**Activity:** Across the listing below, state how many lines hold the string "absolute"; write nothing but that number.
Records for processing below:
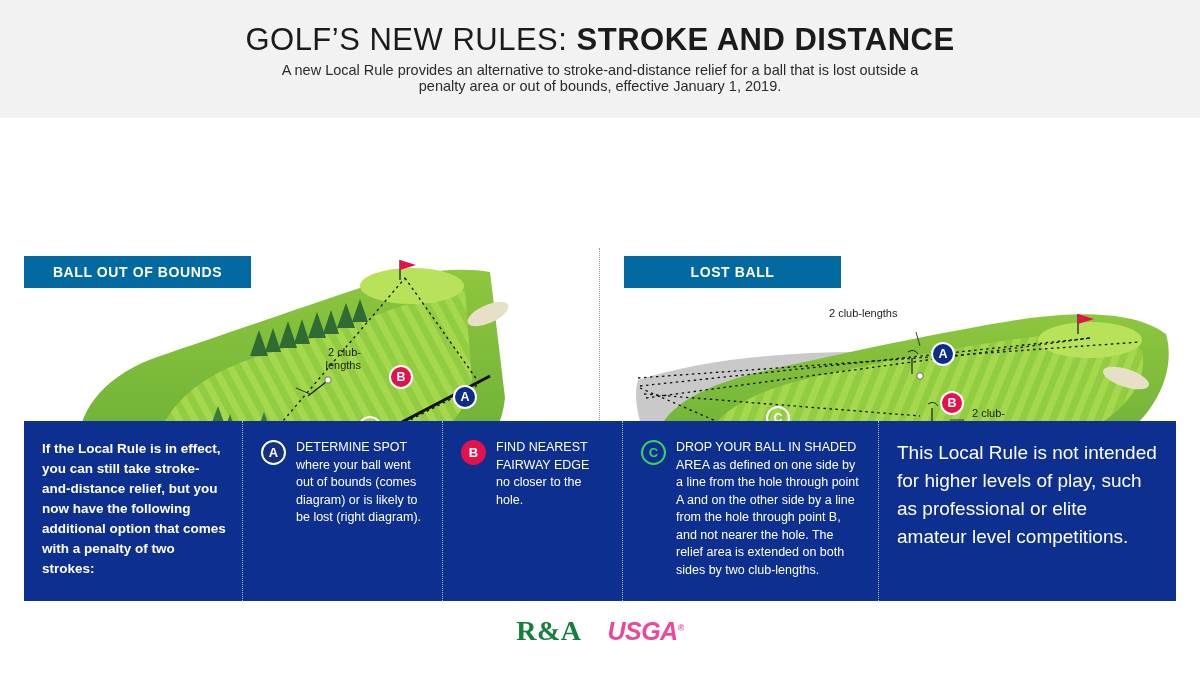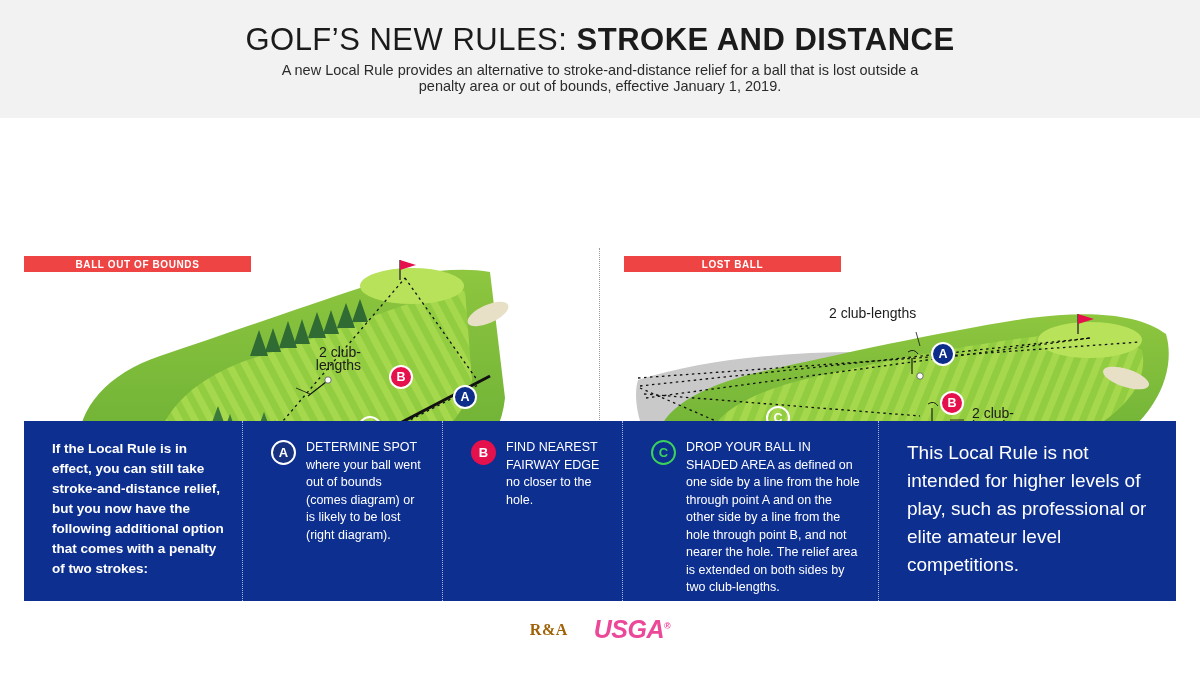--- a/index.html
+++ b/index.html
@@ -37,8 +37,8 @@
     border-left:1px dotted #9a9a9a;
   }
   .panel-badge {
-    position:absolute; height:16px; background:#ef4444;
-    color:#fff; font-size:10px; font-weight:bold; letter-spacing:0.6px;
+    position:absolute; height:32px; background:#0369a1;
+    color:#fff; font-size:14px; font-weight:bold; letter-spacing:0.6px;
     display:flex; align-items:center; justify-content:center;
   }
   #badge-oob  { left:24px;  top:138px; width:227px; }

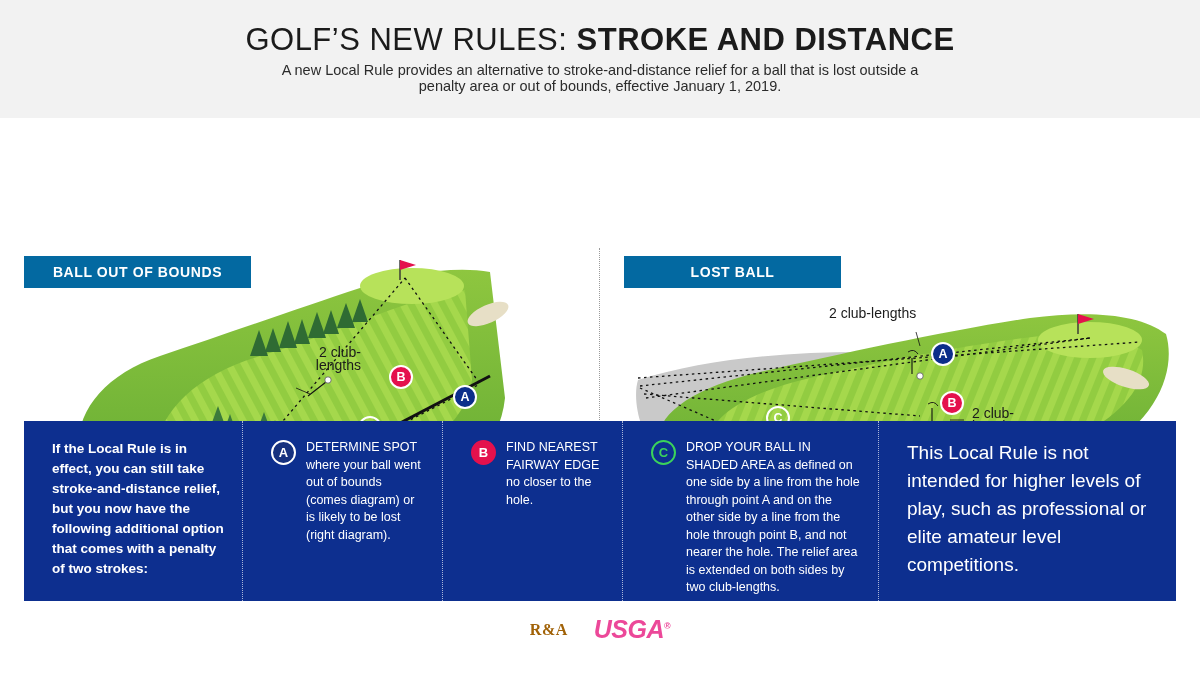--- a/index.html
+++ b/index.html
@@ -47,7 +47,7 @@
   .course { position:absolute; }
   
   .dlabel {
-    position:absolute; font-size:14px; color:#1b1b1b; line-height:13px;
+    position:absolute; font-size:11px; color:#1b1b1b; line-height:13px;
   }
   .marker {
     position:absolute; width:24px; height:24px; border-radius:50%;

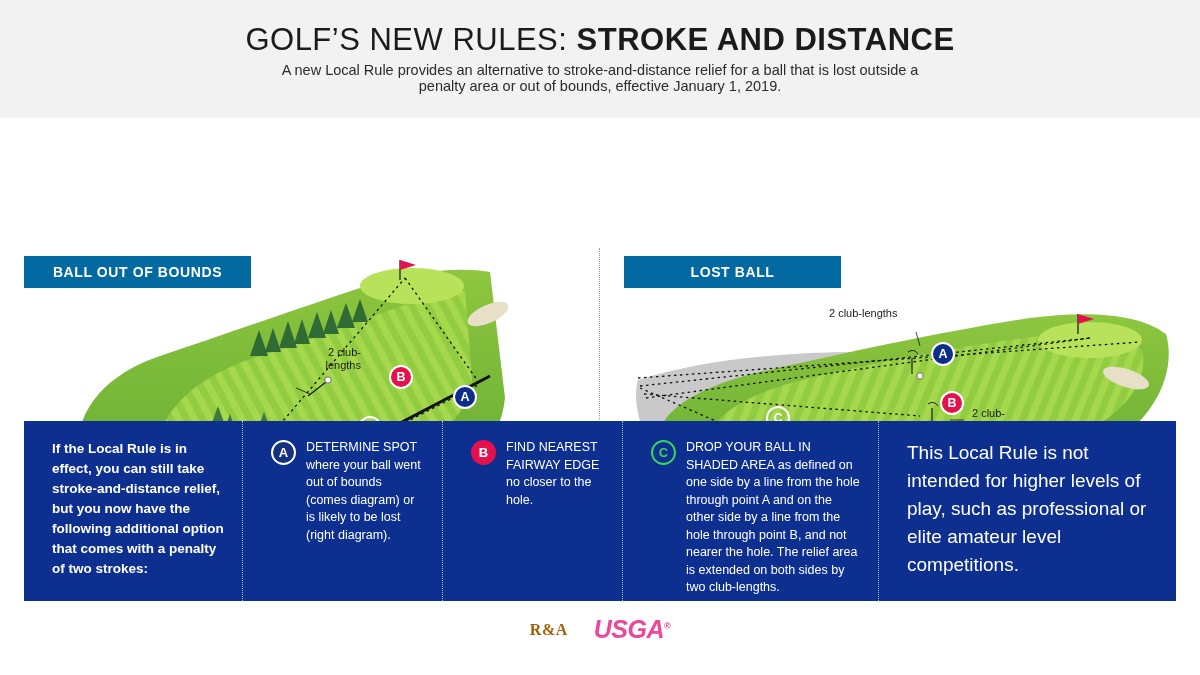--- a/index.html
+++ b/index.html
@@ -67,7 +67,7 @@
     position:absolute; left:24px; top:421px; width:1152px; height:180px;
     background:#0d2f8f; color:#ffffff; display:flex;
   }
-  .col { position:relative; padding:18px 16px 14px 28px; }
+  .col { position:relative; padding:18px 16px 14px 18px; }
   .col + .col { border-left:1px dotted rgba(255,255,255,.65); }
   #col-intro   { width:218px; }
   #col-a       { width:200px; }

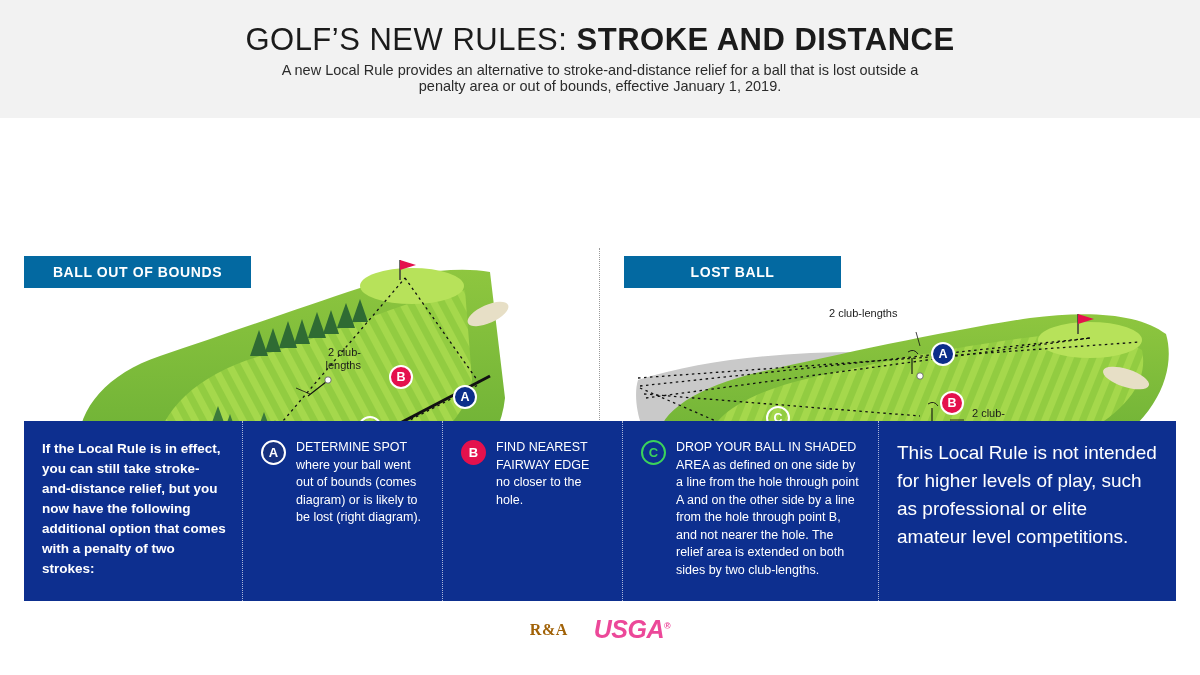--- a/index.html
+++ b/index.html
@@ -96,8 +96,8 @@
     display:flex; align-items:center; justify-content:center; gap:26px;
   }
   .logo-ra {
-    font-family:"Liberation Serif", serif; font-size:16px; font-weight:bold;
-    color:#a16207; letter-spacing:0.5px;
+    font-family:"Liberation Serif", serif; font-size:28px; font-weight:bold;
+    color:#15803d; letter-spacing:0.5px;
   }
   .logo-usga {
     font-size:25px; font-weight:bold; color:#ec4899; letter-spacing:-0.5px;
End of Records for processing.
**Finished exercise:** 7